Castelhano Branco (syn. Euchário Branco). See account by Mello Leotte (1901), and

description with illustrations by Bobone (1932). The former states that the word

euchário is from the archaic eucha, “chest,” and caixa “case”; i.e., “fig of the case.” He

also gives Euchário Preto as a synonym; but Bobone points out distinctions in size,

color, and flavor. Both require caprification and produce a second crop only.

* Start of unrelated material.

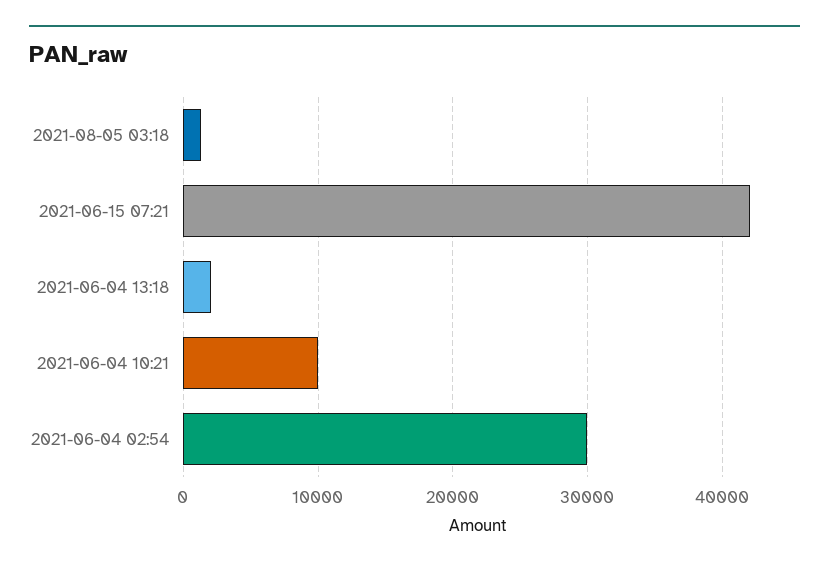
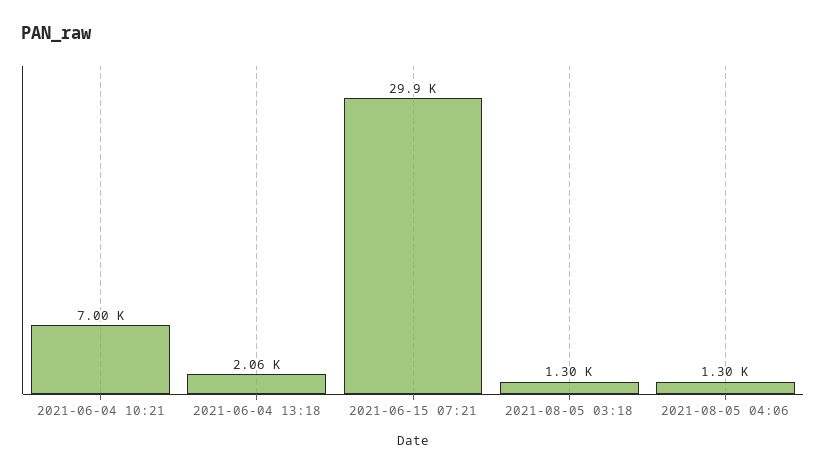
2021-06-15 07:21: 42000 -> 29900
2021-06-04 10:21: 10000 -> 7000
2021-06-04 02:54: 30000 -> none
2021-08-05 04:06: none -> 1300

Castelhano figs are turbinate, rounded at apex; color green, obscurely tinted

chestnut; pulp carmine; flavor agreeable; quality fair. Season medium. According to

Mello Leotte, these figs, properly matured, are unrivaled in quality, and bring high

prices in the market.

Comadre. Regarded by Eisen (1901) as the best white drying fig of southern

Portugal. The term “comadre,” however, commonly designates a grade of dried figs,

and not any distinct variety.


Cótigo (syn. Cótio Tinto). Described and figured by Bobone (1932), who stated that

Mello Leotte (1901) regarded this variety as a mutation of Cótio, producing colored

rather than green figs. Second-crop figs green, with violet spots; stalk medium; pulp

carmine; texture coarse; quality good.

Cótio (syn. Malaguenho Branco). Described by Mello Leotte (1901) and Bobone

(1932)—the latter with illustrations—as the most important commercial variety of

Algarve. The orchards of Lameira are composed almost wholly of Cótio trees. At

Cacela, it is known as Malaguenho Bravo.

Breba crop none. Second-crop figs medium, turbinate; neck short and thick or none;

stalk short; color green; pulp carmine; texture coarse. Quality good, especially for



Dois à Fôlha. Described and illustrated by Bobone (1932) as a common Portuguese

fig, so named because two figs appear in the axil of each leaf. Figs are globular, with

short stalk and greenish-yellow skin.

Lampeira (syns. Portoghese, Lampas, Figue des Confiseurs). Described and

illustrated by Gallesio (1817), Gasparrini (1845, as Ficus pachycarpa var. lusitanica),

Pasquale (1876), Mello Leotte (1901), Eisen (1901), Simonet et al. (1945), Tamaro (1948),

and Baldini (1953); the last with illustration of leaf and brebas. It is also figured by

Tamaro. According to Gallesio, this variety was very common in Tuscany, especially at

Florence, and was figured as No.17 under the name Lampas Portoghese. Eisen praised

it highly by stating: “What the White San Pedro is for Andalusia in producing the

luscious brebas, the Lampeira is for southern Portugal.” It is probably this same variety

which Bobone (1932) described and illustrated as Figo Burro, with the following

synonyms: Burro, Gentio, Roma Preto, Bispo, Cachôpeiro Preto, Bacalar Preto, Lampo

Preto, and Vindimo Preto. Lampeira was once introduced into California, probably as

P.I. No. 18,871, and fruited at Niles, but no later records of its occurrence or behavior in

this state are available. The following description is after that of Simonet.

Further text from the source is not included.